These are the key concepts you need to understand to accurately answer the question.

Functions of Several Variables
Understanding functions of several variables is fundamental in calculus when dealing with equations involving more than one input. In this context, you have expressions like \(w = xy + \ln z\), where \(x, y,\) and \(z\) are themselves dependent on other variables such as \(u\) and \(v\).
  • A function of several variables takes multiple inputs and outputs a single value.
  • The variables can depend on other parameters, making them functions themselves.
  • You can think of \(w\) as "changing" if you vary \(u\) or \(v\); hence, \(w\)'s behavior is influenced by these underlying variables.
Expressing \(w\) fully in terms of \(u\) and \(v\) involves substituting these variables into their respective expressions, such as \(x = \frac{v^2}{u}, y = u+v, z = \cos u\). This clarity is essential for further differentiation operations.
Derivatives
Derivatives are a measure of how a function changes as its input changes. In the context of partial derivatives, we focus on how a function changes with respect to one particular variable, keeping others constant.
  • Partial derivatives allow us to explore the rate of change of multivariable functions with respect to some but not all variables.
  • In our exercise, differentiating \(w\) with respect to \(v\) requires holding \(u\) constant.
  • Applying the derivative formula to \(w = v^2 + \frac{v^3}{u} + \ln(\cos u)\) involves calculating \(\frac{\partial w}{\partial v} = 2v + \frac{3v^2}{u}\).

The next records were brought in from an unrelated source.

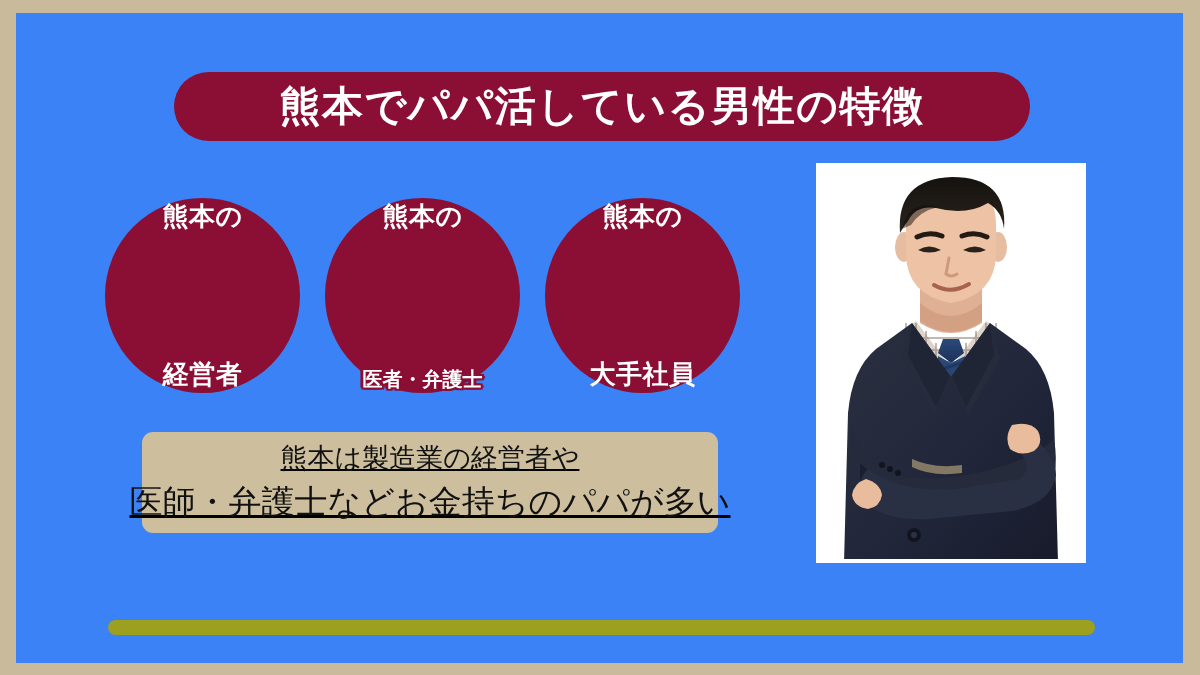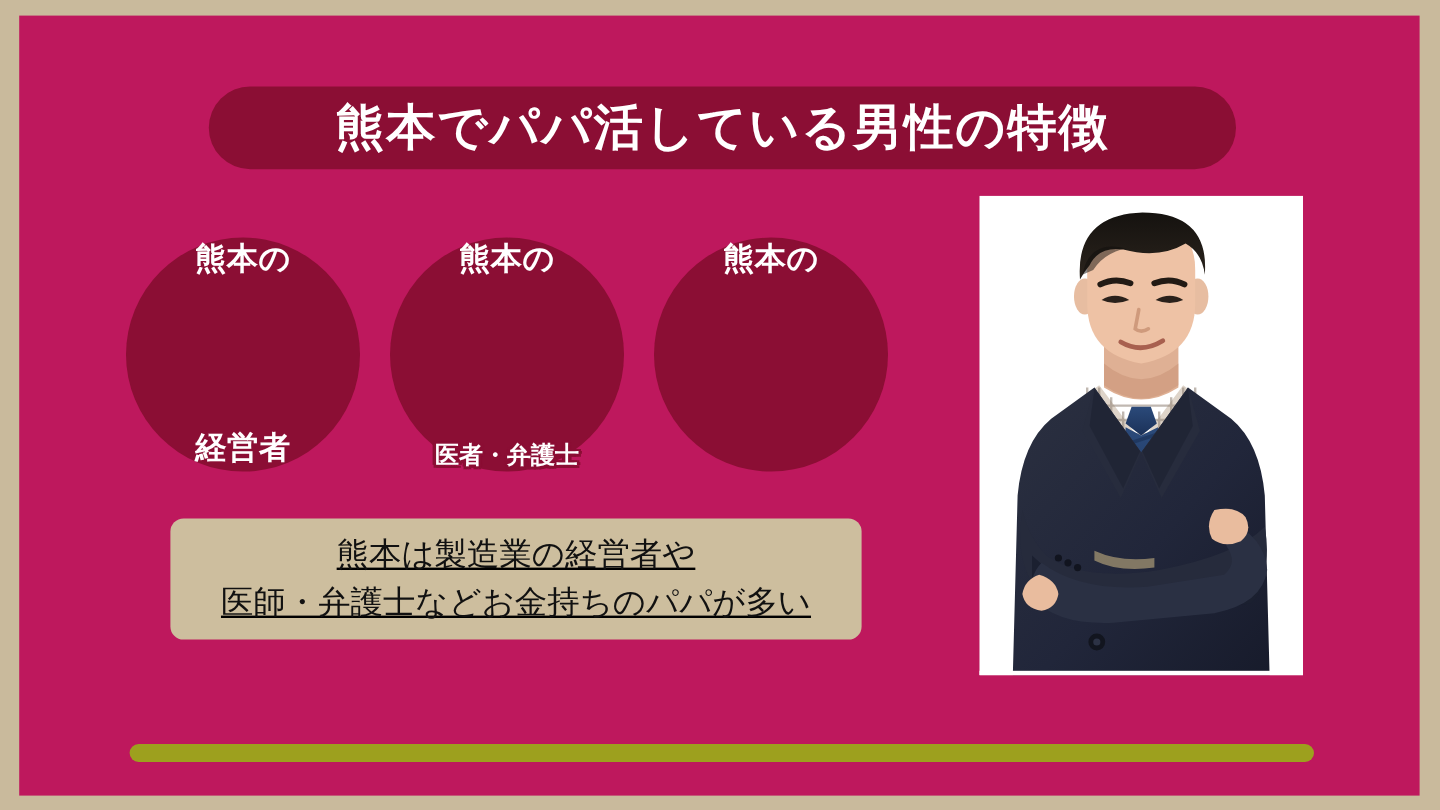"熊本でパパ活している男性の特徴" .inner-canvas { background: #be185d -> #3b82f6 }
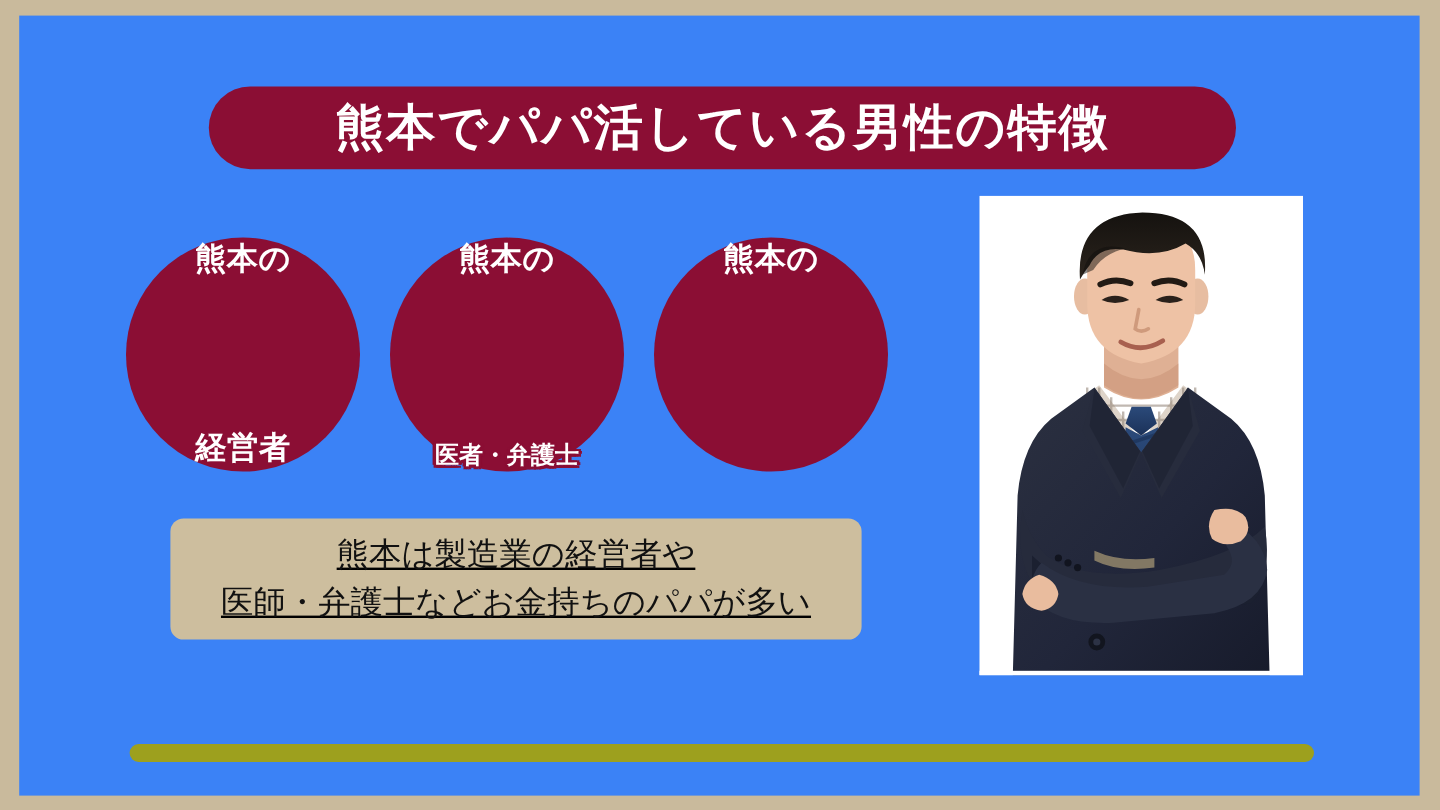"大手社員" span.circle-line { html: none -> <span>大手社員</span> }
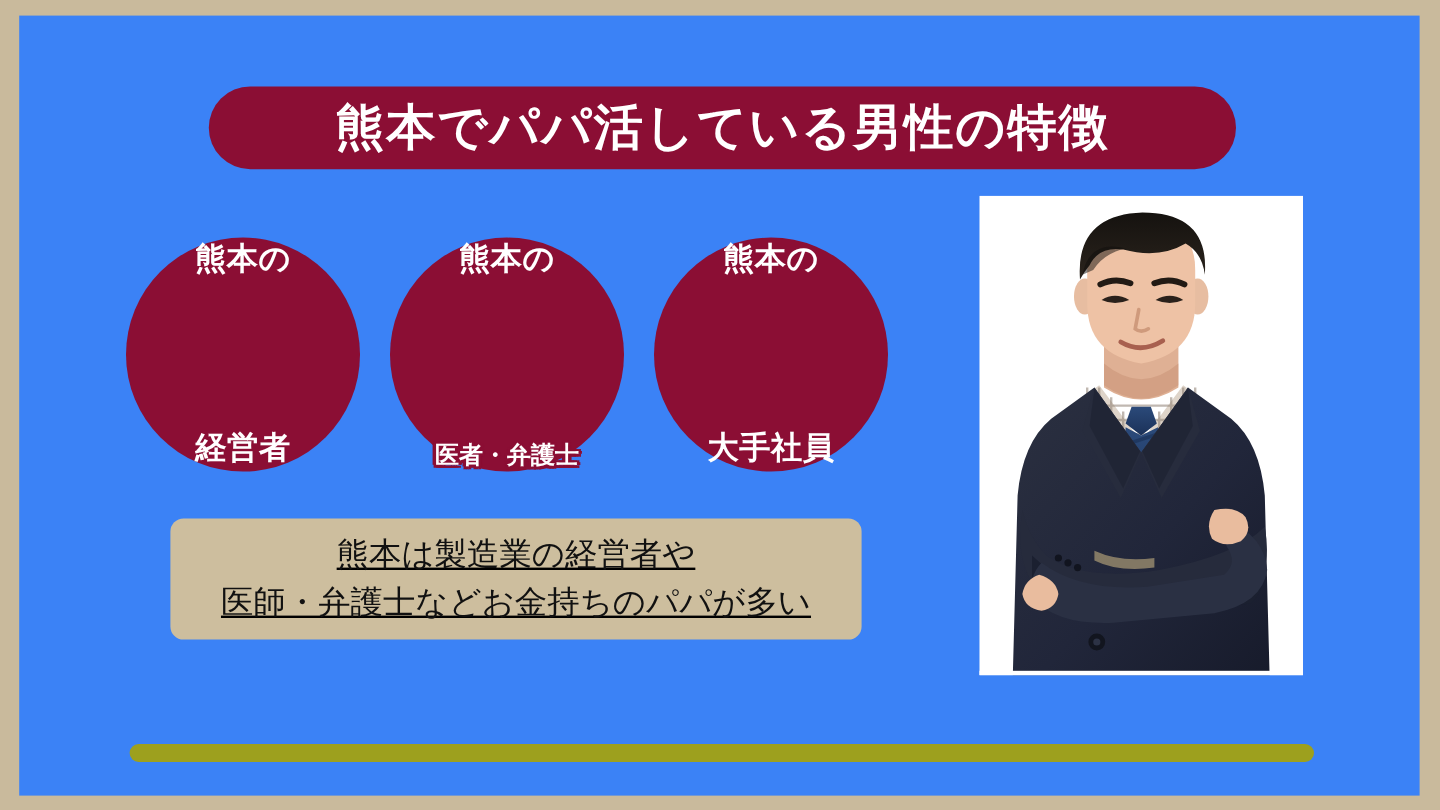"医師・弁護士などお金持ちのパパが多い" .note-line-2 { font-size: 27px -> 33px }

The result \(\frac{\partial w}{\partial v} = 2v + \frac{3v^2}{u}\) illustrates how \(w\) changes as \(v\) varies, while \(u\) remains unchanged. Thus, partial differentiation can provide nuanced insights into how different variables influence a function.
Chain Rule
The chain rule is a crucial tool when taking derivatives of composite functions, or when variables are functions of other variables. Essentially, it provides a method to differentiate complex expressions by proceeding through each nested function.
  • Whenever functions are composed of other functions, and you need to differentiate them, the chain rule comes into play.
  • For partial differentiation, the chain rule helps manage situations where each variable involved is a function of several other variables.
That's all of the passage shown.